Jakarta, Aktual.co — Anggota komisi III DPR RI dari fraksi Partai Demokrat Benny Kabur Harman mengatakan, dirinya akan menggunakan hak tanyanya sebagai dewan terhadap data menteri yang diberi tanda merah oleh Komisi Pemberantasan Korupsi.
Namun, kata dia, hal itu akan digunakanya tidak langsung kepada presiden Joko Widodo ataupun KPK, melainkan kepada menteri hukum dan HAM, Yasonna H Laoly.
“Kalau soal tanda merah, bisa kita tanyakan kepada Mekumham di komisi III,” kata dia, di gedung DPR RI, Jakarta, Rabu (5/11).

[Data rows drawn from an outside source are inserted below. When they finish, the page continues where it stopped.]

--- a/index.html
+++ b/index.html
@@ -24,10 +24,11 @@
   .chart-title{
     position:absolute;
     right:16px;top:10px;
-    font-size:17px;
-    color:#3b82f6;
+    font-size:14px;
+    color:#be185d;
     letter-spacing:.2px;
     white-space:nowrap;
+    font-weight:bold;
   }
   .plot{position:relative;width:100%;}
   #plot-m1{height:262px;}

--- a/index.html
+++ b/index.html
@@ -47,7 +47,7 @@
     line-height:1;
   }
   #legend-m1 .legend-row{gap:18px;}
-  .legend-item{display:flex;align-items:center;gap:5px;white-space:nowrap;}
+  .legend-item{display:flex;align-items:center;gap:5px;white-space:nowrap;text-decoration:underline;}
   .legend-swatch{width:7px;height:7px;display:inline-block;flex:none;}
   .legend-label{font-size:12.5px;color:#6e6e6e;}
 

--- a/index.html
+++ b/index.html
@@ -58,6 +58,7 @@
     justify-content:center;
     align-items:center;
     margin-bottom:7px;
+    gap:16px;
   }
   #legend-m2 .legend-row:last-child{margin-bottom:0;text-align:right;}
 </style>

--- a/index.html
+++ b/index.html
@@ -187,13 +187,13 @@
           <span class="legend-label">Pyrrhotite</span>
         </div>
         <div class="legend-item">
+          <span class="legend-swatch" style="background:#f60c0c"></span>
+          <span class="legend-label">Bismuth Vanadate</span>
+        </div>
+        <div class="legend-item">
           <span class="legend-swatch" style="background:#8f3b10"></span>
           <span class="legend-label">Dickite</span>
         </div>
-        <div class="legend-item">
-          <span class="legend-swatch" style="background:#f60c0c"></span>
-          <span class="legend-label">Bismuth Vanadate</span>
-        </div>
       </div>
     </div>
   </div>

Sementara itu, terkait adanya sejumlah perubahan nomenklatur kementerian di kabinet Jokowi-JK, dirinya akan menggunakan hak tanya saat sidang rapat paripurna. Tujuannya, kata dia, untuk mendapatkan informasi secara jelas dari pemerintah terkait adanya sejumlah perubahan kementerian.
“Menanyakan adalah hak saya kepada presiden, supaya presiden bisa menjelaskan secara terbuka soal alasan, latar belakang, dan apa yang menjadi tujuan Presiden Jokowi melakukan pembubaran dan penggabungan sejumlah kementerian,” kata Benny.
“Ini hal bisa, hak bertanya, hal biasa sehingga tidak perlu dilihat sebagai agenda yang sarat dengan muatan politik, ini bahkan mencerdaskan rakyat bahwa anggota punya hak untuk bertanya.”